■ PROBLEM: A precise copy of the data is required, with every picture left out.

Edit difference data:
————————

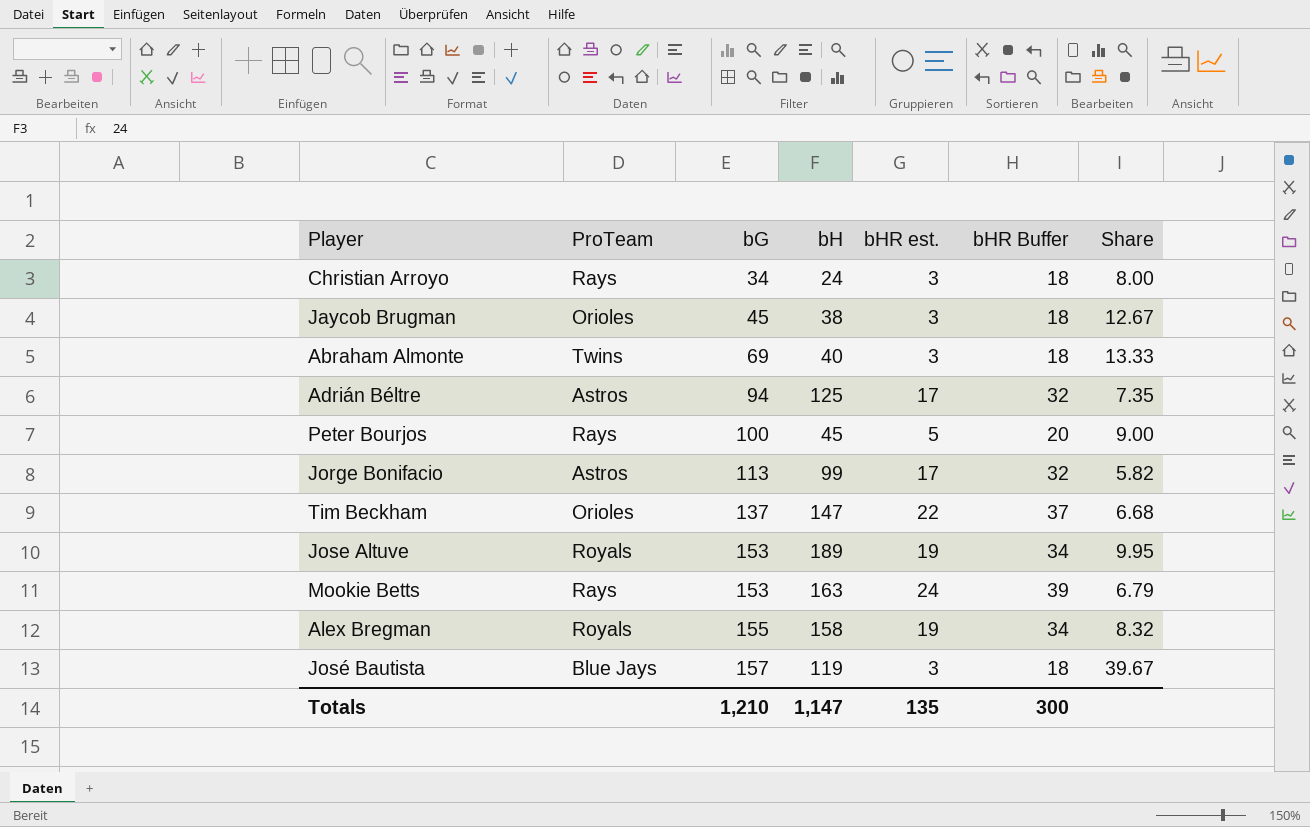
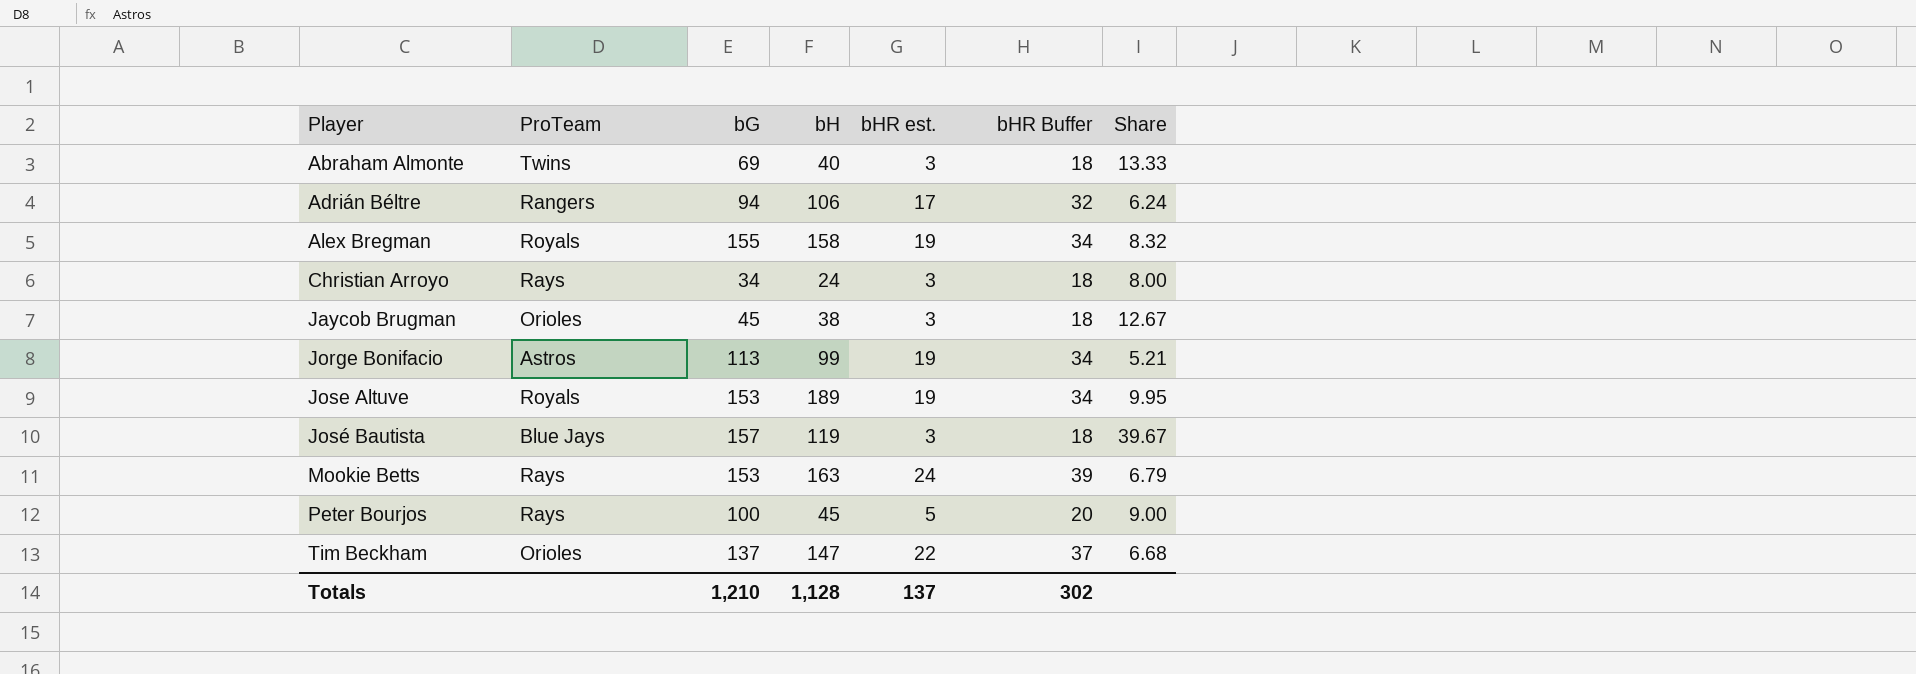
row order: bG ascending -> Player ascending
Adrián Béltre | ProTeam: Astros -> Rangers
Adrián Béltre | bH: 125 -> 106
Adrián Béltre | Share: 7.35 -> 6.24
Jorge Bonifacio | bHR est.: 17 -> 19
Jorge Bonifacio | bHR Buffer: 32 -> 34
Jorge Bonifacio | Share: 5.82 -> 5.21
Totals | bH: 1,147 -> 1,128
Totals | bHR est.: 135 -> 137
Totals | bHR Buffer: 300 -> 302

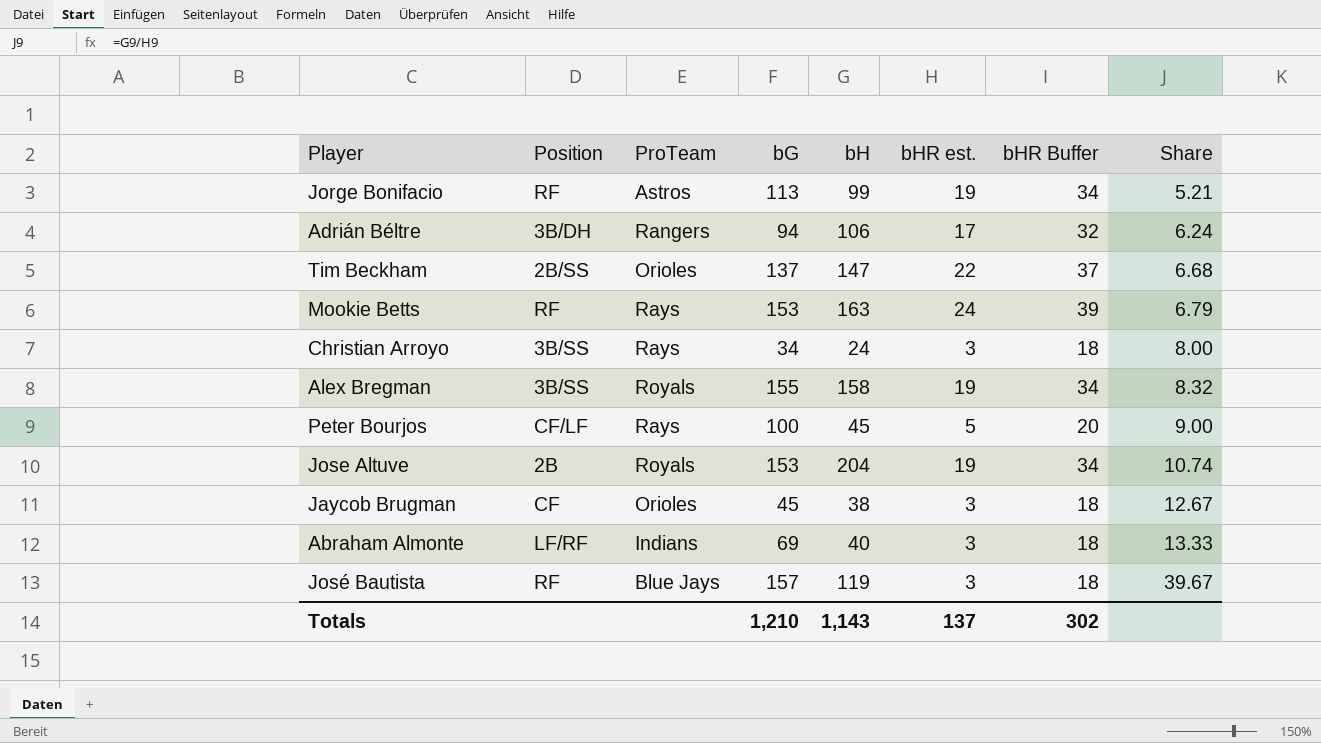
row order: Player ascending -> Share ascending
column Position | position: none -> 2
Jose Altuve | bH: 189 -> 204
Jose Altuve | Share: 9.95 -> 10.74
Abraham Almonte | ProTeam: Twins -> Indians
Totals | bH: 1,128 -> 1,143

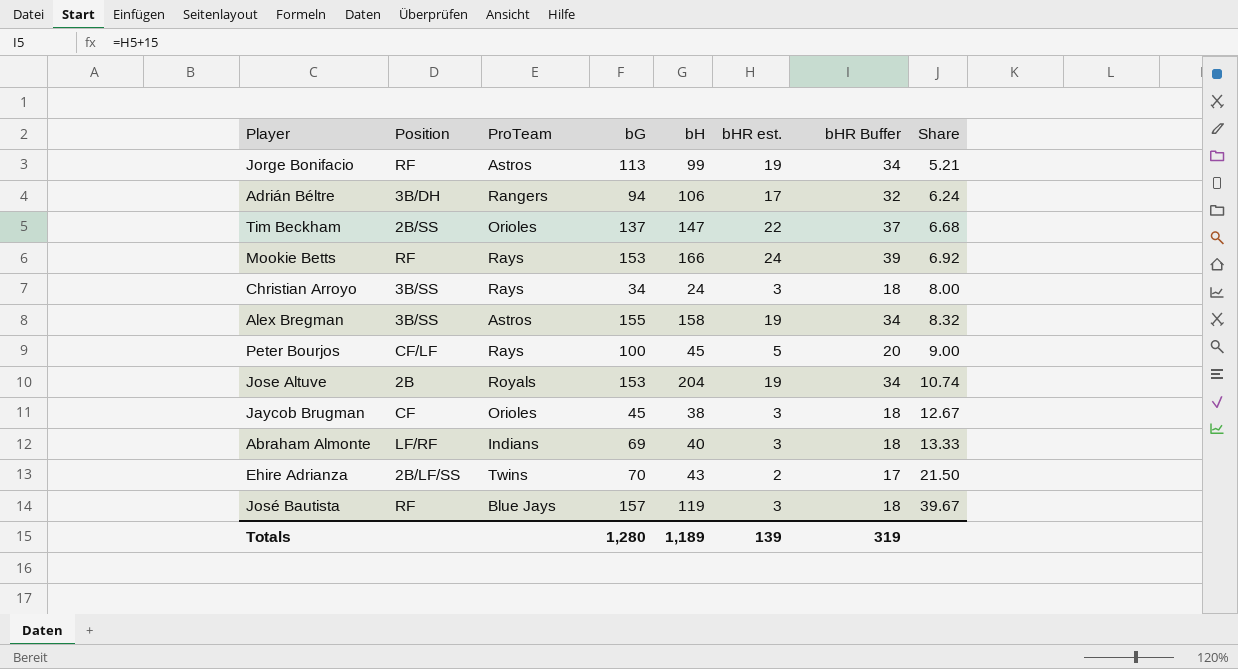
Mookie Betts | bH: 163 -> 166
Mookie Betts | Share: 6.79 -> 6.92
Alex Bregman | ProTeam: Royals -> Astros
row Ehire Adrianza: none -> 2B/LF/SS | Twins | 70 | 43 | 2 | 17 | 21.50
Totals | bG: 1,210 -> 1,280
Totals | bH: 1,143 -> 1,189
Totals | bHR est.: 137 -> 139
Totals | bHR Buffer: 302 -> 319

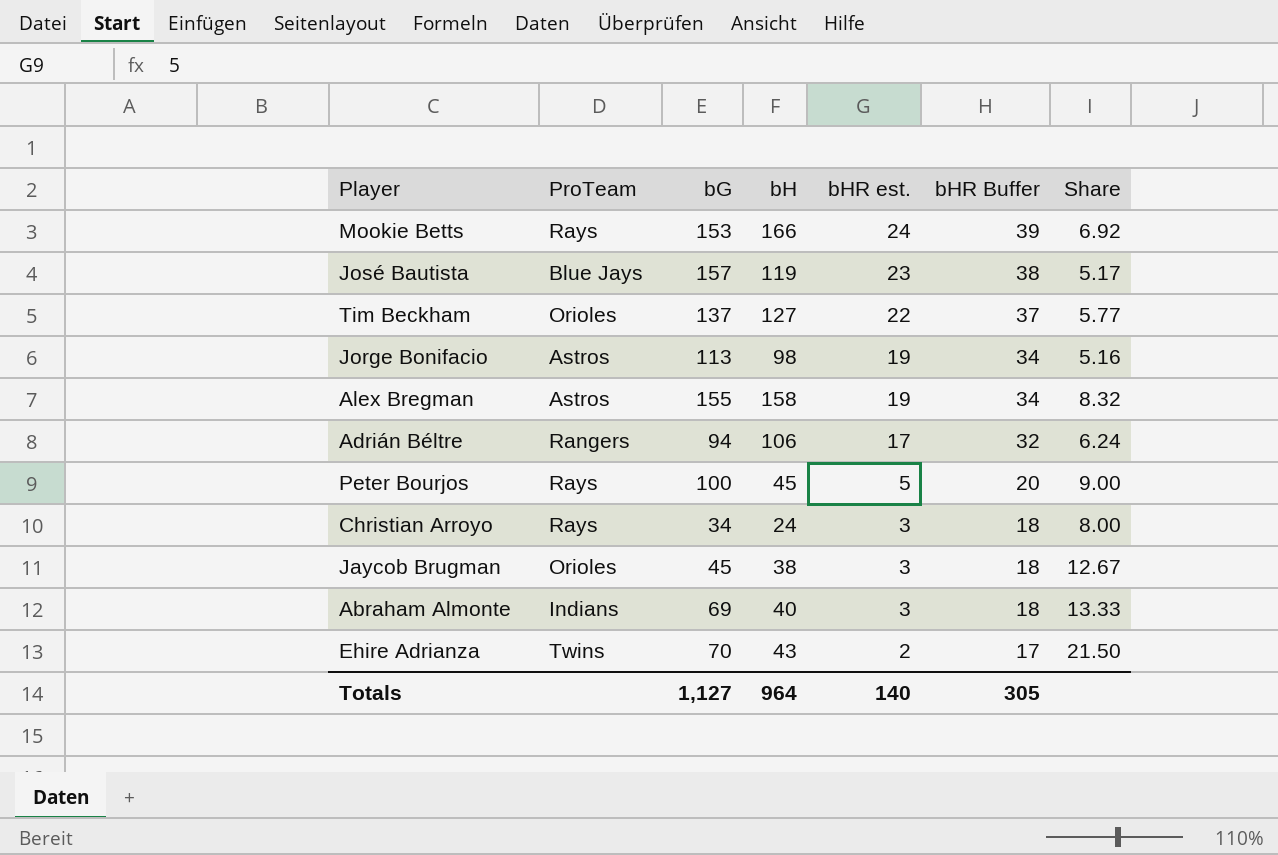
row order: Share ascending -> bHR est. descending
column Position | position: 2 -> none
row Jose Altuve: 2B | Royals | 153 | 204 | 19 | 34 | 10.74 -> none
José Bautista | bHR est.: 3 -> 23
José Bautista | bHR Buffer: 18 -> 38
José Bautista | Share: 39.67 -> 5.17
Tim Beckham | bH: 147 -> 127
Tim Beckham | Share: 6.68 -> 5.77
Jorge Bonifacio | bH: 99 -> 98
Jorge Bonifacio | Share: 5.21 -> 5.16
Totals | bG: 1,280 -> 1,127
Totals | bH: 1,189 -> 964
Totals | bHR est.: 139 -> 140
Totals | bHR Buffer: 319 -> 305

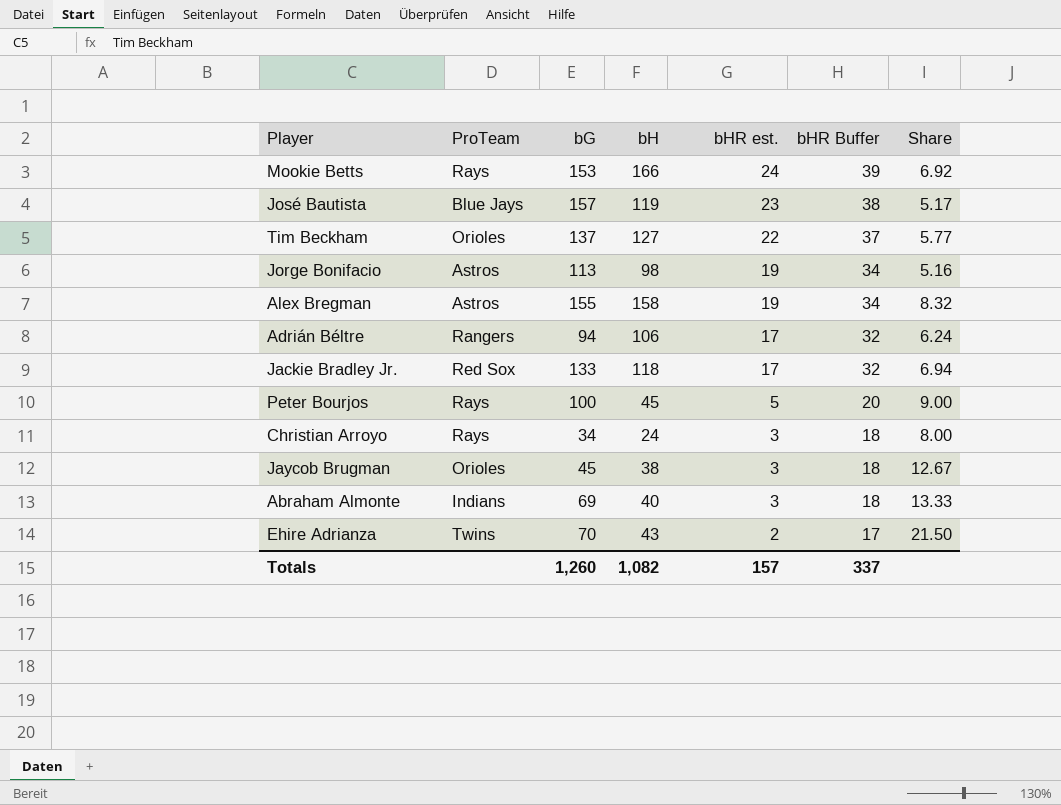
row Jackie Bradley Jr.: none -> Red Sox | 133 | 118 | 17 | 32 | 6.94
Totals | bG: 1,127 -> 1,260
Totals | bH: 964 -> 1,082
Totals | bHR est.: 140 -> 157
Totals | bHR Buffer: 305 -> 337

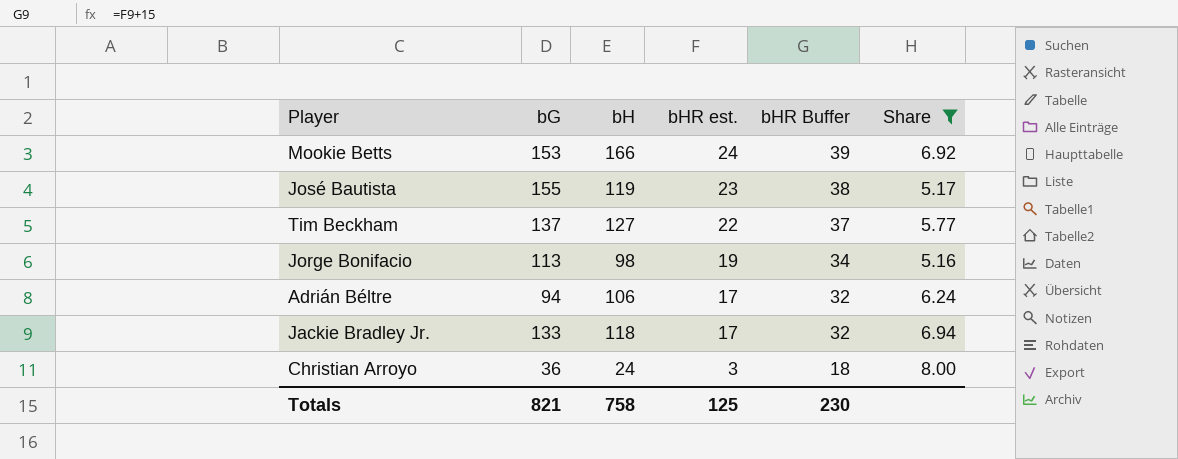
filter: none -> Share <= 8.00
column ProTeam | position: 2 -> none
José Bautista | bG: 157 -> 155
Christian Arroyo | bG: 34 -> 36
Totals | bG: 1,260 -> 821
Totals | bH: 1,082 -> 758
Totals | bHR est.: 157 -> 125
Totals | bHR Buffer: 337 -> 230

————————

■ RESPONSE TO THE EXERCISE:
row order: bG ascending -> Player ascending
Adrián Béltre | ProTeam: Astros -> Rangers
Adrián Béltre | bH: 125 -> 106
Adrián Béltre | Share: 7.35 -> 6.24
Jorge Bonifacio | bHR est.: 17 -> 19
Jorge Bonifacio | bHR Buffer: 32 -> 34
Jorge Bonifacio | Share: 5.82 -> 5.21
Totals | bH: 1,147 -> 1,128
Totals | bHR est.: 135 -> 137
Totals | bHR Buffer: 300 -> 302

row order: Player ascending -> Share ascending
column Position | position: none -> 2
Jose Altuve | bH: 189 -> 204
Jose Altuve | Share: 9.95 -> 10.74
Abraham Almonte | ProTeam: Twins -> Indians
Totals | bH: 1,128 -> 1,143

Mookie Betts | bH: 163 -> 166
Mookie Betts | Share: 6.79 -> 6.92
Alex Bregman | ProTeam: Royals -> Astros
row Ehire Adrianza: none -> 2B/LF/SS | Twins | 70 | 43 | 2 | 17 | 21.50
Totals | bG: 1,210 -> 1,280
Totals | bH: 1,143 -> 1,189
Totals | bHR est.: 137 -> 139
Totals | bHR Buffer: 302 -> 319

row order: Share ascending -> bHR est. descending
column Position | position: 2 -> none
row Jose Altuve: 2B | Royals | 153 | 204 | 19 | 34 | 10.74 -> none
José Bautista | bHR est.: 3 -> 23
José Bautista | bHR Buffer: 18 -> 38
José Bautista | Share: 39.67 -> 5.17
Tim Beckham | bH: 147 -> 127
Tim Beckham | Share: 6.68 -> 5.77
Jorge Bonifacio | bH: 99 -> 98
Jorge Bonifacio | Share: 5.21 -> 5.16
Totals | bG: 1,280 -> 1,127
Totals | bH: 1,189 -> 964
Totals | bHR est.: 139 -> 140
Totals | bHR Buffer: 319 -> 305

row Jackie Bradley Jr.: none -> Red Sox | 133 | 118 | 17 | 32 | 6.94
Totals | bG: 1,127 -> 1,260
Totals | bH: 964 -> 1,082
Totals | bHR est.: 140 -> 157
Totals | bHR Buffer: 305 -> 337

filter: none -> Share <= 8.00
column ProTeam | position: 2 -> none
José Bautista | bG: 157 -> 155
Christian Arroyo | bG: 34 -> 36
Totals | bG: 1,260 -> 821
Totals | bH: 1,082 -> 758
Totals | bHR est.: 157 -> 125
Totals | bHR Buffer: 337 -> 230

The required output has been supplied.